A numerical bifurcation study of friction effects in a slip-controlled torque converter clutch

Abstract

Friction plays a key role in the efficiency and stability of the slip-controlled torque converter clutches. The effects of friction on the dynamics and stability of a slip-controlled torque converter clutch system using a bifurcation-analysis-based approach is presented in this paper. A three degree-of-freedom nonlinear driveline model with integral feedback action to control the clutch slip speed has been utilized for this study. The clutch interface friction is dependent on the slip speed and is a function of the static friction constant, μ0, the low velocity friction constant μ1, and the low velocity exponential rate, γ. Using one-parameter numerical continuation, local Hopf bifurcations of the subcritical type are observed as the friction parameters μ1 and γ were varied at low slip speeds. The continuation results are verified using simulations of the full nonlinear model. Stick-slip and undesirable oscillations of the model inertia elements are observed for certain parameter values.
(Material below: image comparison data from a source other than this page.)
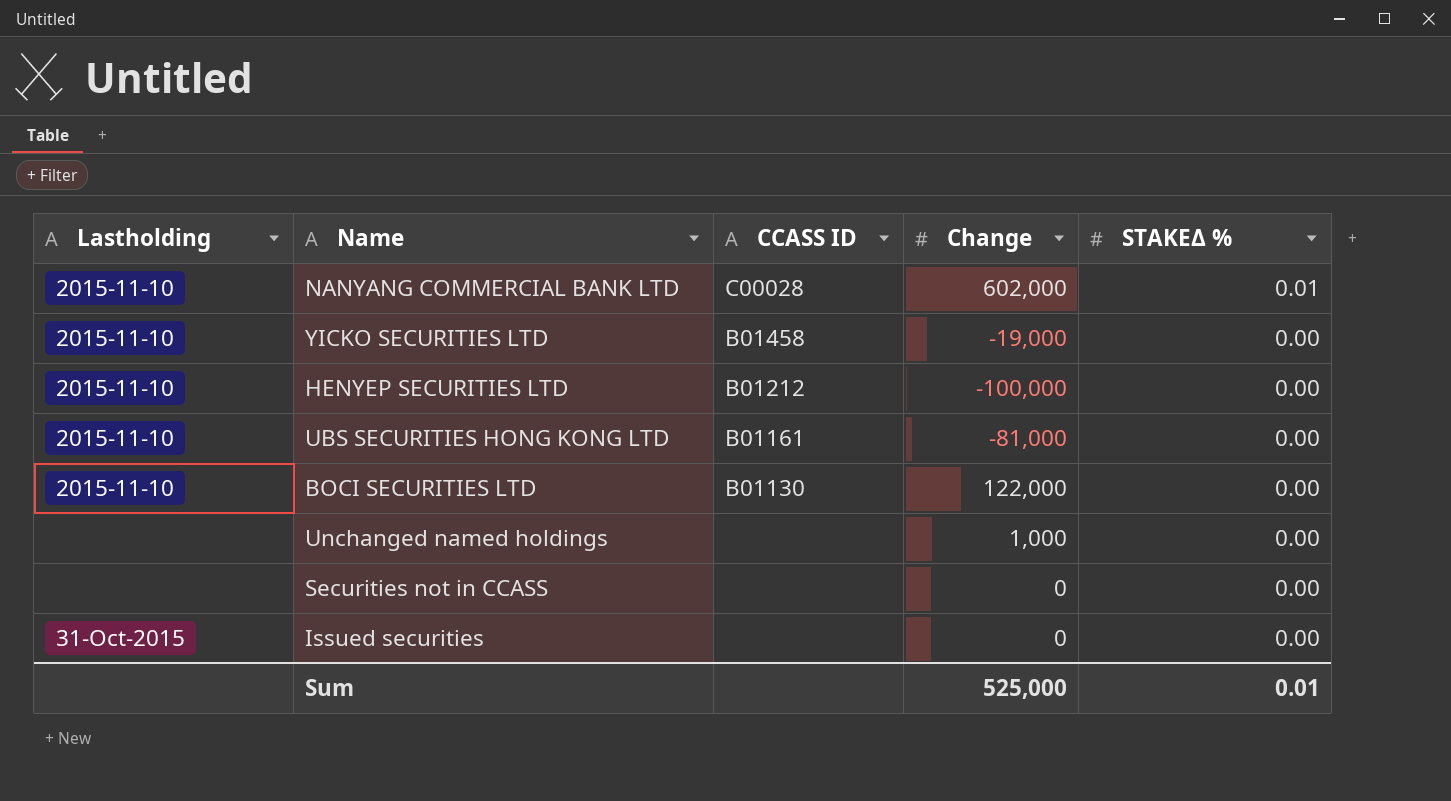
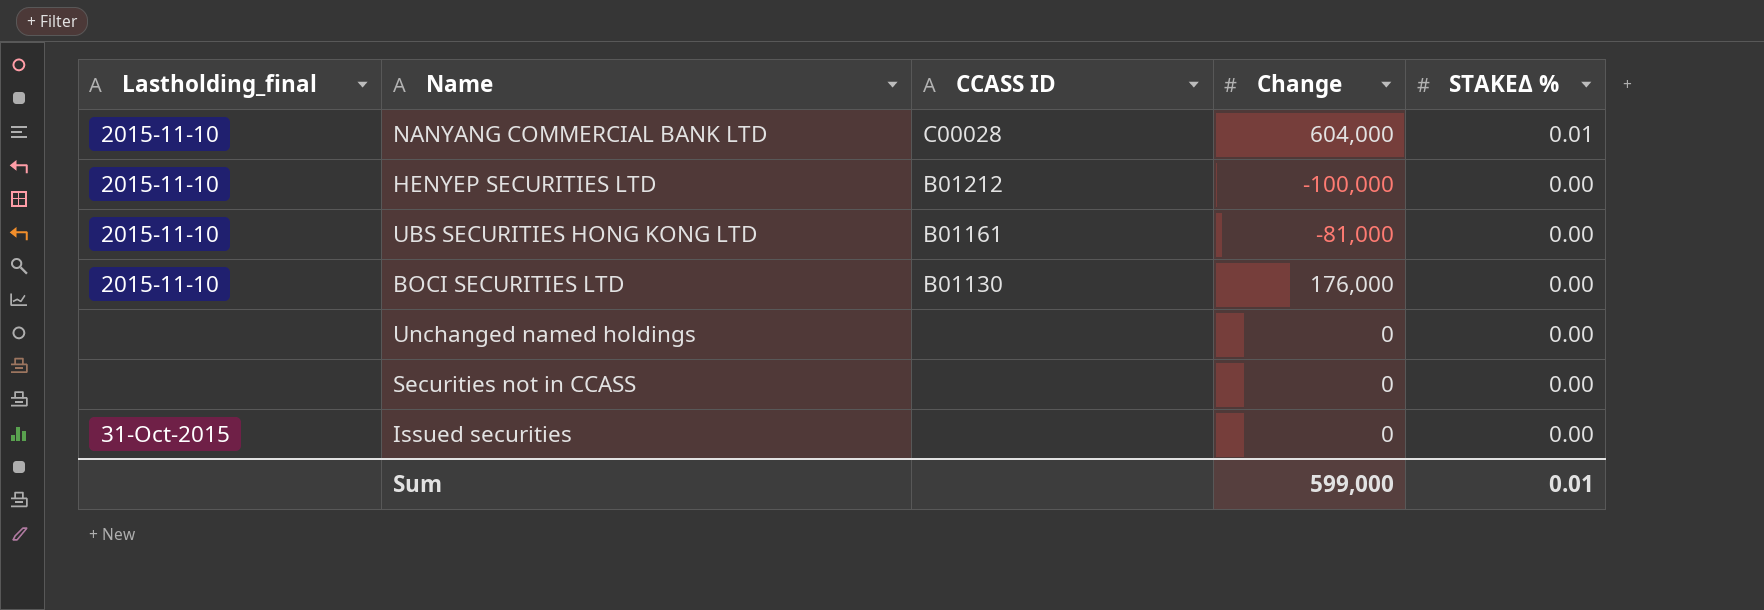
column name: Lastholding -> Lastholding_final
row YICKO SECURITIES LTD: 2015-11-10 | B01458 | -19,000 | 0.00 -> none
NANYANG COMMERCIAL BANK LTD | Change: 602,000 -> 604,000
BOCI SECURITIES LTD | Change: 122,000 -> 176,000
Unchanged named holdings | Change: 1,000 -> 0
Sum | Change: 525,000 -> 599,000

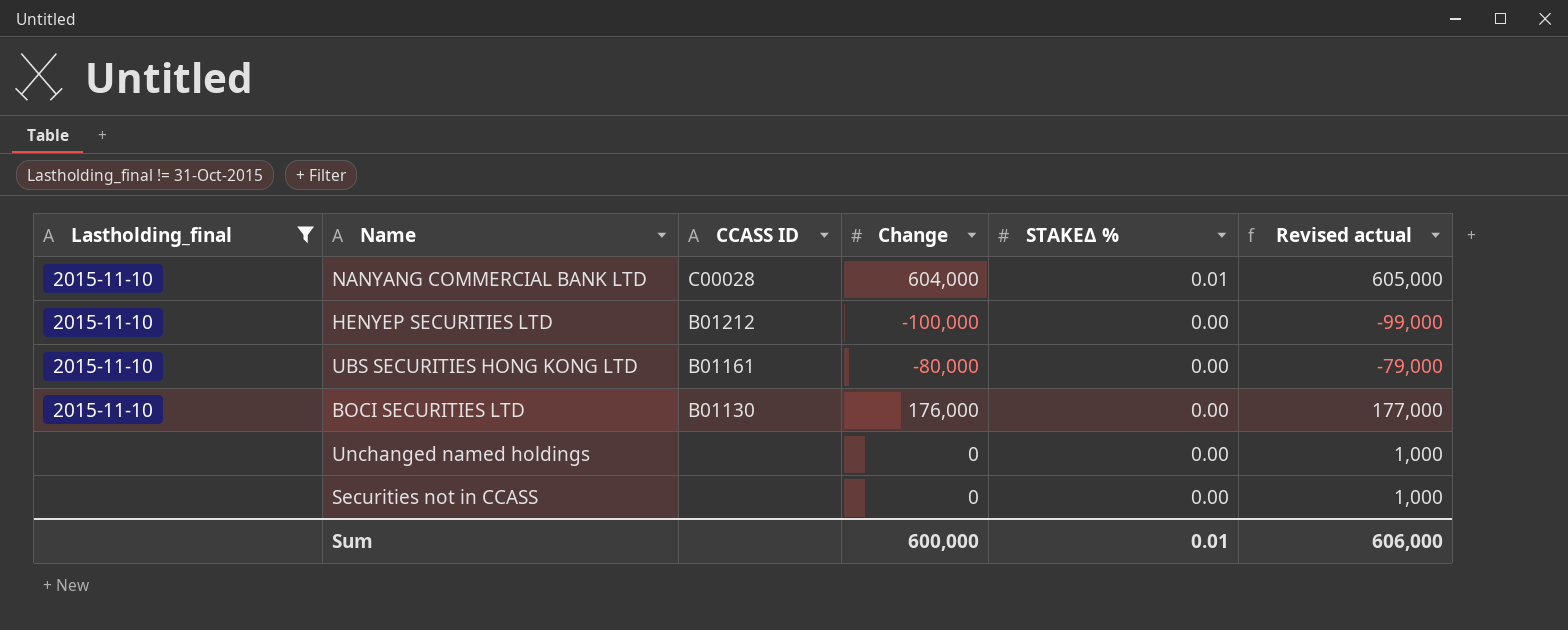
filter: none -> Lastholding_final != 31-Oct-2015
column Revised actual | formula: none -> [Change] + 1000
UBS SECURITIES HONG KONG LTD | Change: -81,000 -> -80,000
Sum | Change: 599,000 -> 600,000

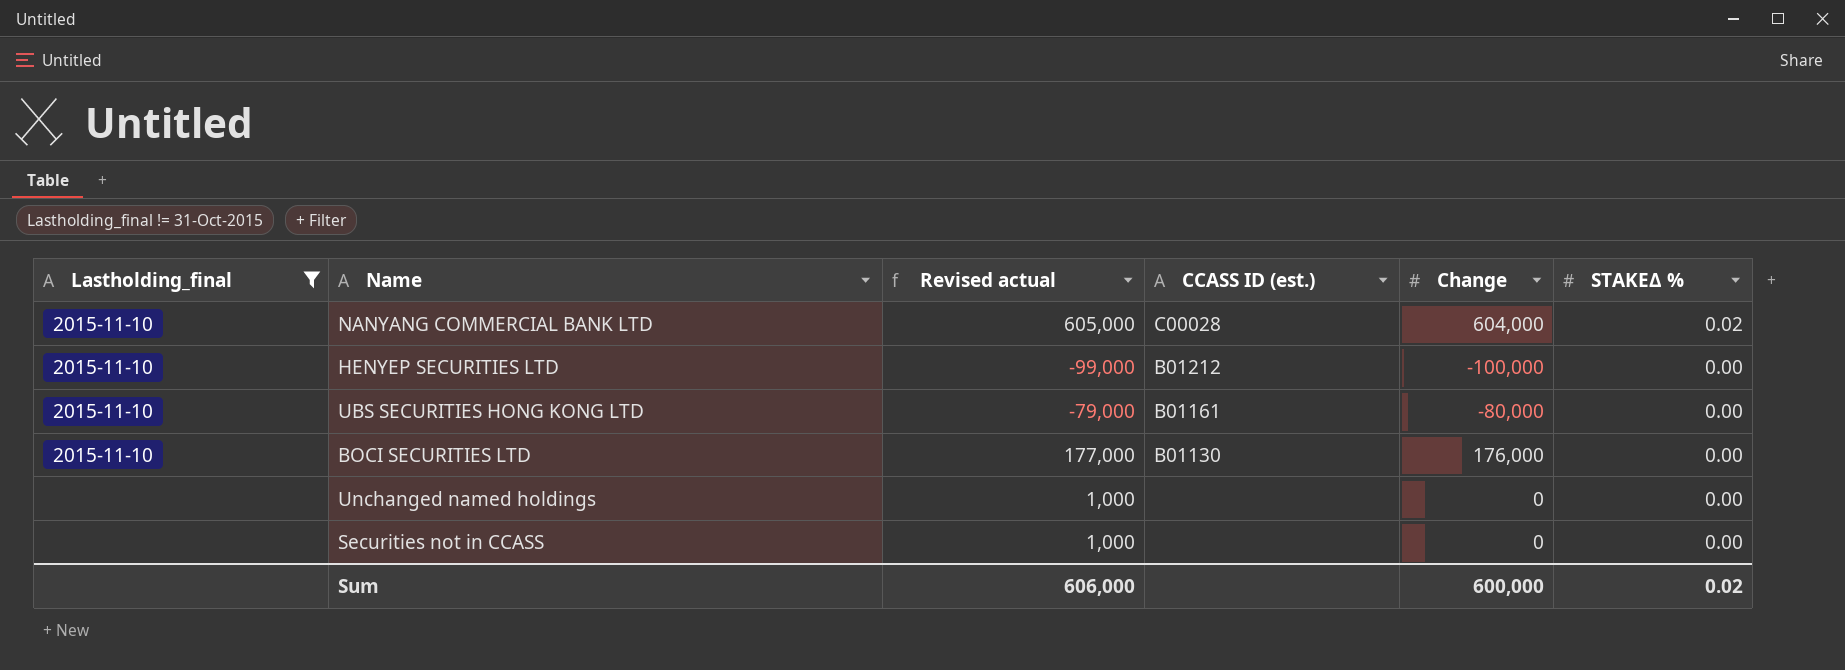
column Revised actual | position: 6 -> 3
column name: CCASS ID -> CCASS ID (est.)
NANYANG COMMERCIAL BANK LTD | STAKEΔ %: 0.01 -> 0.02
Sum | STAKEΔ %: 0.01 -> 0.02

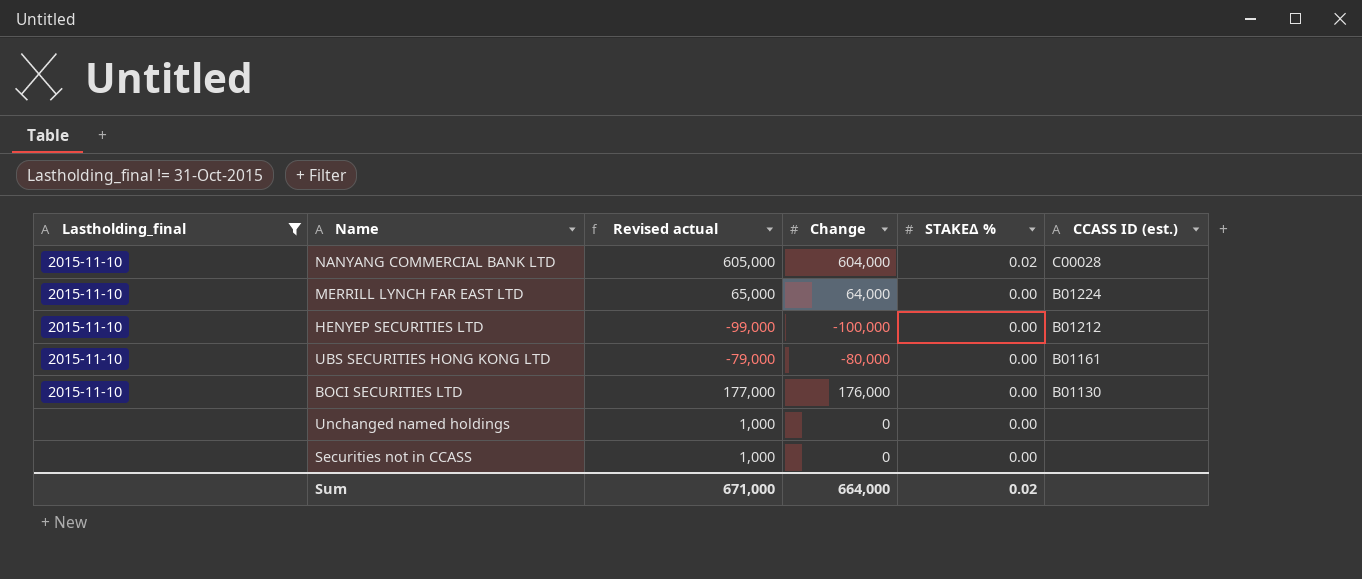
column CCASS ID (est.) | position: 4 -> 6
row MERRILL LYNCH FAR EAST LTD: none -> 2015-11-10 | 65,000 | 64,000 | 0.00 | B01224
Sum | Revised actual: 606,000 -> 671,000
Sum | Change: 600,000 -> 664,000

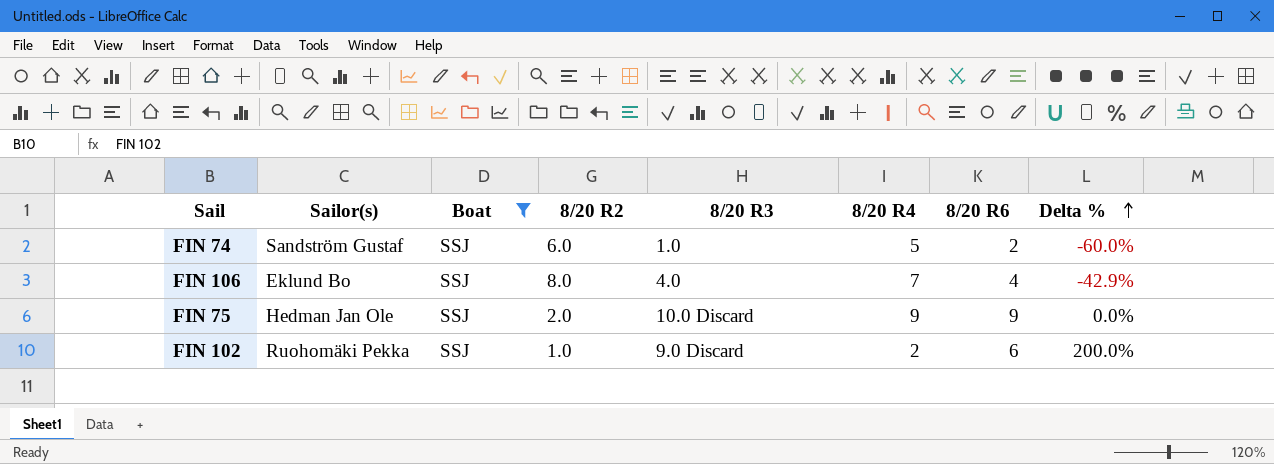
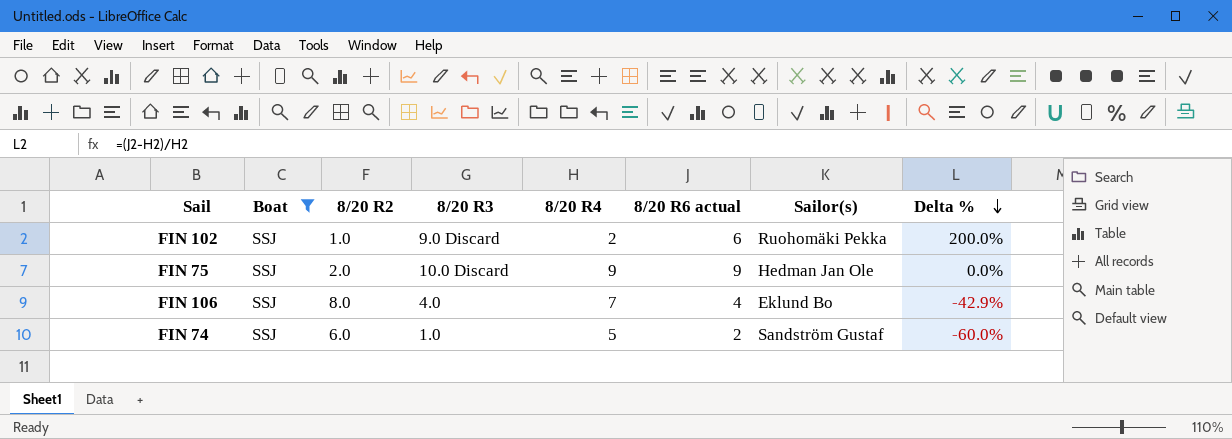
row order: Delta % ascending -> Delta % descending
column name: 8/20 R6 -> 8/20 R6 actual
column Sailor(s) | position: 2 -> 7

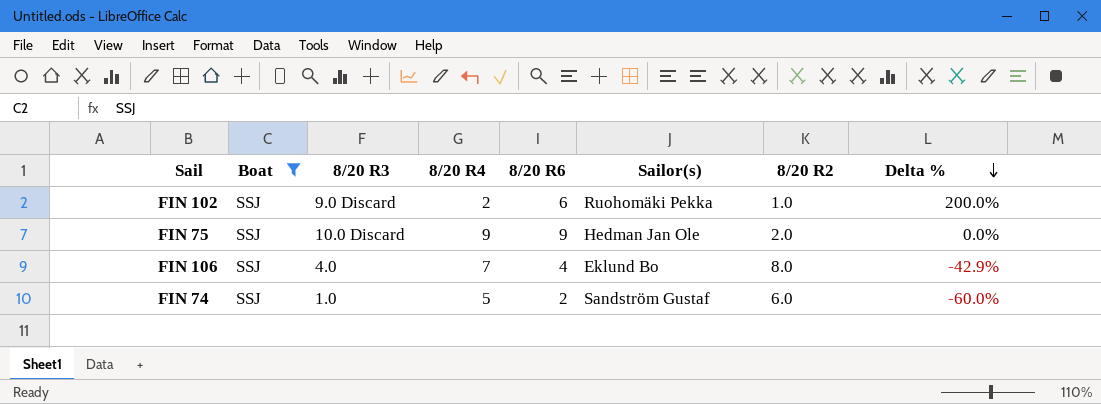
column name: 8/20 R6 actual -> 8/20 R6
column 8/20 R2 | position: 3 -> 7

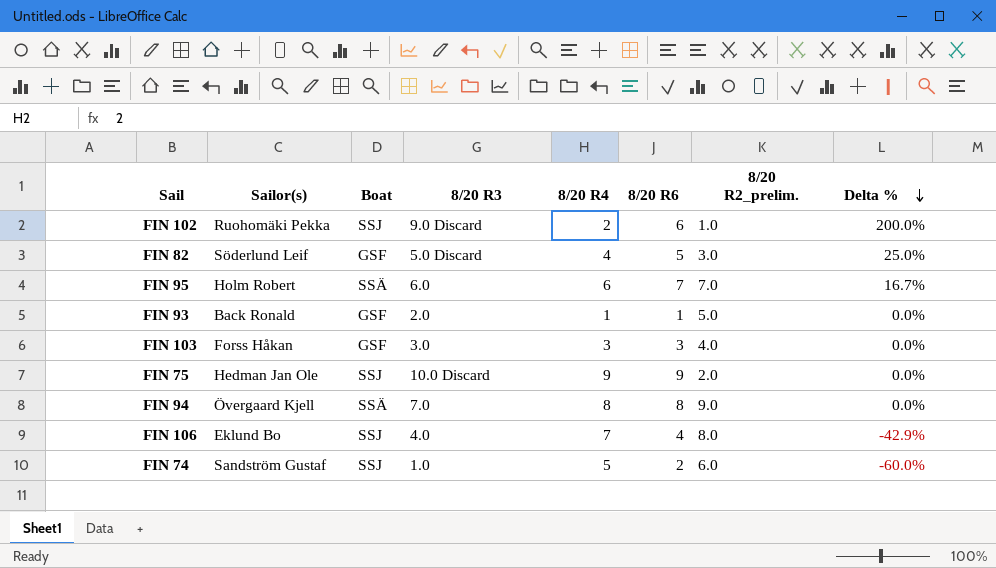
filter: Boat = SSJ -> none
column Sailor(s) | position: 6 -> 2
column name: 8/20 R2 -> 8/20 R2_prelim.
As the slip speed is increased, the bifurcation instability occurs at an increasingly higher value of μ1 signifying an improved tolerance of negative friction gradient at higher slip speeds. Smaller exponential rates γ are tolerated at higher slip speeds before the bifurcation instability occurs. For the range of parameter values considered, no bifurcations occur for a slip speeds higher than 3.4 and 4.5 rad/s with μ1 and γ as the continuation parameters, respectively. These values of slip speeds are much lower than the system’s first mode of torsional vibration of 16 Hz (≈100 rad/s).